Proper Way of Storing Wasabi

When it comes to storing wasabi, how you pack it will depend on the form of the product. Here’s a guide on how to store wasabi properly:

Storing Fresh Wasabi

Storing freshly grated wasabi made from horseradish is recommended. But do so only for a short period of time, about a week or so. This ensures optimal flavor and spiciness. Fresh wasabi is best kept in the fridge in an airtight container. Do not leave the container open for optimal freshness. You can also keep whole wasabi rhizome (wasabi root) in the fridge.

Just wrap the rhizome in a damp paper towel and place it in a bowl. Leave the wrapped rhizome uncovered until you are ready to grate it. Never use plastic because the rhizome needs air circulation. Always check the paper towel, it should be little damp so the rhizome won’t dry out. The edges of the rhizome could darken over time. However, the dark spots could be scraped off easily once you are ready to grate.

Storing Powdered Wasabi

Powdered wasabi shouldn’t be kept in its original packaging. Tin cans tend to turn rusty while in storage. You can store unopened wasabi powder in the pantry. For opened cans of wasabi powder, transfer the product in an airtight container. Then, you can either store the product in the fridge or freezer. Wasabi powder has a long shelf life although it loses its potency over time.

Storing Wasabi Paste

Wasabi paste is best kept in the fridge, chilled at all times. The cold temps will extend its shelf life. However, keeping the wasabi paste in the freezer for a long time could dry it out. Consume your stock as soon as possible for optimal flavor and texture.
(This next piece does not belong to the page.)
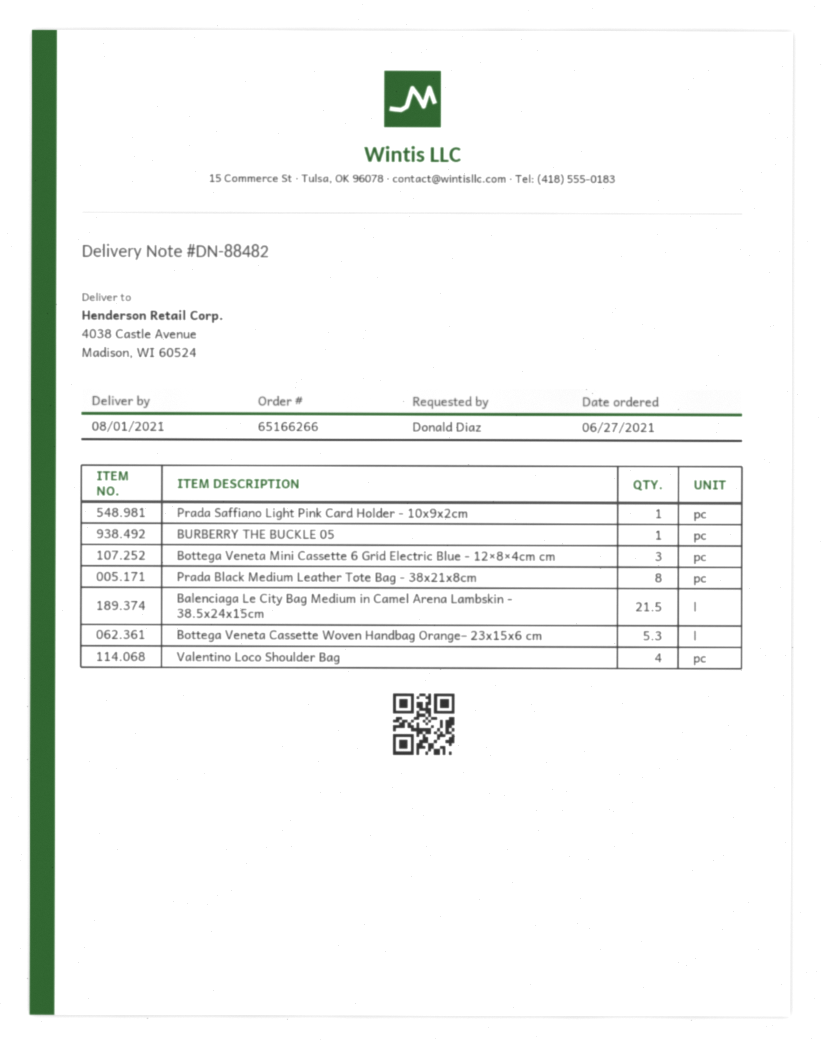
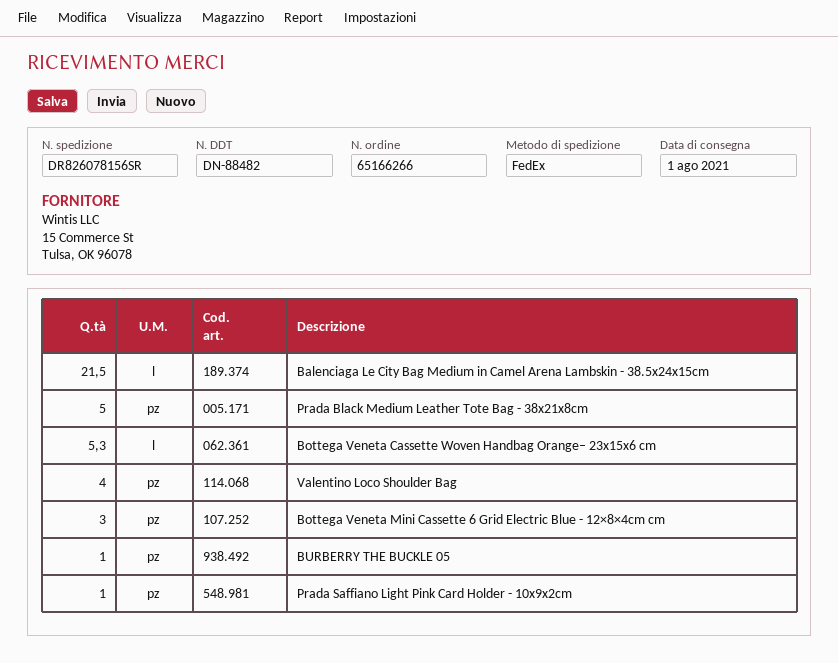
Prada Black Medium Leather Tote Bag - 38x21x8cm: 8 -> 5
Wasabi paste is not recommended for freezing. The product could dry out and thawing can be problematic. But if you must, we highly recommend storing the product in an airtight container prior to freezing. If you can, use a vacuum sealer to retain the aroma and spiciness of the condiment. Even when the wasabi paste has been vacuum sealed, expect deterioration at some point. This goes especially if the wasabi has been stored in the freezer for a long, long time.

For hassle-free thawing, you want to divide the wasabi paste into manageable portions. Pack them separately. By splitting the wasabi paste, you don’t have to keep reopening and resealing the wasabi paste. Fussing with the packaging will weaken its aroma and spiciness.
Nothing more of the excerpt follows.